Occhio alle sorprese
Dovesse
in qualche modo valere la regola dei dodici anni, il 2016 si annuncia come
foriero di un nuovo, possibile terremoto in grado di scompaginare le
certezze ereditate dall’albo d’oro del torneo: tre titoli a Germania e
Spagna, due alla Francia, uno a testa a Italia, Olanda, Danimarca, Grecia,
nonché a due nazionali estintesi con la fine dell’Europa dei due blocchi:
Unione Sovietica e Cecoslovacchia.
La
formula stessa del torneo francese, allargata a ventiquattro squadre,
otto in più delle sedici ammesse fino al 2012, e l’andamento delle fasi di
qualificazione, danno credito all’ipotesi di un nuovo blitz ordito da una delle
ultime arrivate.
Chi ha
seguito i gironi in cui sono state impegnate le 53 nazionali inizialmente iscritte
alla competizione, per definire le 23 da affiancare alla Francia padrona di
casa, ha avuto per esempio di che impazzire per l’Islanda. Squadra
rappresentativa di un Paese i cui 300mila abitanti sono meno di quelli di una
città come Bologna, la nazionale allenata dal ct svedese Lars Lagerback, ha
prevalso addirittura sulla titolatissima Olanda per prevalere nel proprio
gruppo.
A
trascinarla in questo crescendo di successi è stata una rosa di giocatori uniti
e affidabili, fra cui spiccano stelle europee come il centrocampista del
Basilea Birkir Bjarnason, ex Pescara, o l’attaccante del Nantes Kolbeinn
Sigborsson. Ora i vichinghi in divisa blu volano in Francia per il primo
Europeo della loro storia assolutamente decisi a non fare le comparse, sognando
piuttosto di coronare nel modo migliore una parabola sociale e culturale nata
nel loro Paese con l’incentivazione dell’attività sportiva, scelta dai
governanti locali come via maestra per la lotta all’alcolismo e al disagio
giovanile.
Meno
compassati e più passionali degli islandesi sono altri debuttanti assoluti agli
Europei, ovvero i giocatori della nazionale albanese allenata da un
commissario tecnico italiano, Gianni De Biasi, che così bene ha fatto alla
guida della squadra capitanata dall’ex laziale Lorik Cana, da essere indicato
tra i favoriti a ricevere in eredità da Antonio Conte la panchina dell’Italia.

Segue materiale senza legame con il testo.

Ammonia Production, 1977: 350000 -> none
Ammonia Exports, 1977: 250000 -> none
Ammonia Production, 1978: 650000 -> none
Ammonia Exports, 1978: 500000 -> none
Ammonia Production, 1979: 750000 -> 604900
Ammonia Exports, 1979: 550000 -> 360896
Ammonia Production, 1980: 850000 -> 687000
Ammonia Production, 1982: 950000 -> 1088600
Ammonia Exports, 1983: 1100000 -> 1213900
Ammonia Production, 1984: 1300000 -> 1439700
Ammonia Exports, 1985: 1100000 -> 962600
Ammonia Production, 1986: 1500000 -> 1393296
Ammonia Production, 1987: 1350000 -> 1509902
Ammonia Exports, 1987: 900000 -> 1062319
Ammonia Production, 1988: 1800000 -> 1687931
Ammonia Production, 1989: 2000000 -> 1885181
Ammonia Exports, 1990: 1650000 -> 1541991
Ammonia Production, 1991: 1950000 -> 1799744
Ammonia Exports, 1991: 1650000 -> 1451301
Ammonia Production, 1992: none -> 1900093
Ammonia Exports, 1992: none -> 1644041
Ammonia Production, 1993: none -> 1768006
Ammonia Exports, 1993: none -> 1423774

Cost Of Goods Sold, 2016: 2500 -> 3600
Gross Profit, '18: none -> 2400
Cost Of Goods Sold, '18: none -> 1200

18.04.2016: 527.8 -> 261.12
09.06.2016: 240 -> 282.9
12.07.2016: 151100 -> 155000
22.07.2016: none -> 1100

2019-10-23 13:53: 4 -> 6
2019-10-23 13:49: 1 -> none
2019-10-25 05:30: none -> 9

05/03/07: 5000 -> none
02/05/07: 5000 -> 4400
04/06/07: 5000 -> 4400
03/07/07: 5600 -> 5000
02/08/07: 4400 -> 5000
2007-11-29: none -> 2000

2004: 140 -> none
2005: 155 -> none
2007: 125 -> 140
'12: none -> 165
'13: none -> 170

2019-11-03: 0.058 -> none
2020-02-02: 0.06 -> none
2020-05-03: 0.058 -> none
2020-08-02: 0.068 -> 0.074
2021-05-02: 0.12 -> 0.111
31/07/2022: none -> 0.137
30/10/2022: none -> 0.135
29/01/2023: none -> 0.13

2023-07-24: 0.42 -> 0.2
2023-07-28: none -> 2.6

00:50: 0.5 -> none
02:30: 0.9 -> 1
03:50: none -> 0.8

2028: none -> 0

D’altra parte, arraffare il pass per la Francia in un girone dove c’era da
sgomitare con avversarie di rango come Portogallo, Serbia e Danimarca, ha dato
grande lustro a un’impresa sportiva che ha fatto giustamente scalpore.
Ma il
ballo delle debuttanti è tutt’altro che concluso, comprendendo anche un’Irlanda
del Nord di sconosciuti ammirati per il bel gioco di squadra, finalizzato
ai gol di Kyle Lafferty, ex bomber incompreso a Palermo, la Slovacchia
che ruota attorno ai colpi di genio di Marek Hamsik, capitano e direttore
d’orchestra del Napoli di mister Sarri, e un Galles così dolcemente
invasato dalla qualificazione ottenuta, che una rockband di culto come i Manic
Street Preachers hanno composto per i loro beniamini un inno nuovo di zecca,
titolo Together Stronger.
Azzurri: poco carisma
La
colorita varietà delle ventiquattro contendenti al via quanto meno servirà a
compensare lo scarso interesse agonistico suscitato dai sei gironi di
qualificazione, ognuno composto da quattro squadre, di cui passano le prime
due più le quattro migliori nella classifica avulsa fra le sei terze. La
formula si è resa necessaria per approdare alle sedici partecipanti alla fase a
eliminazione diretta, che porterà dagli ottavi alla finalissima del 10 luglio.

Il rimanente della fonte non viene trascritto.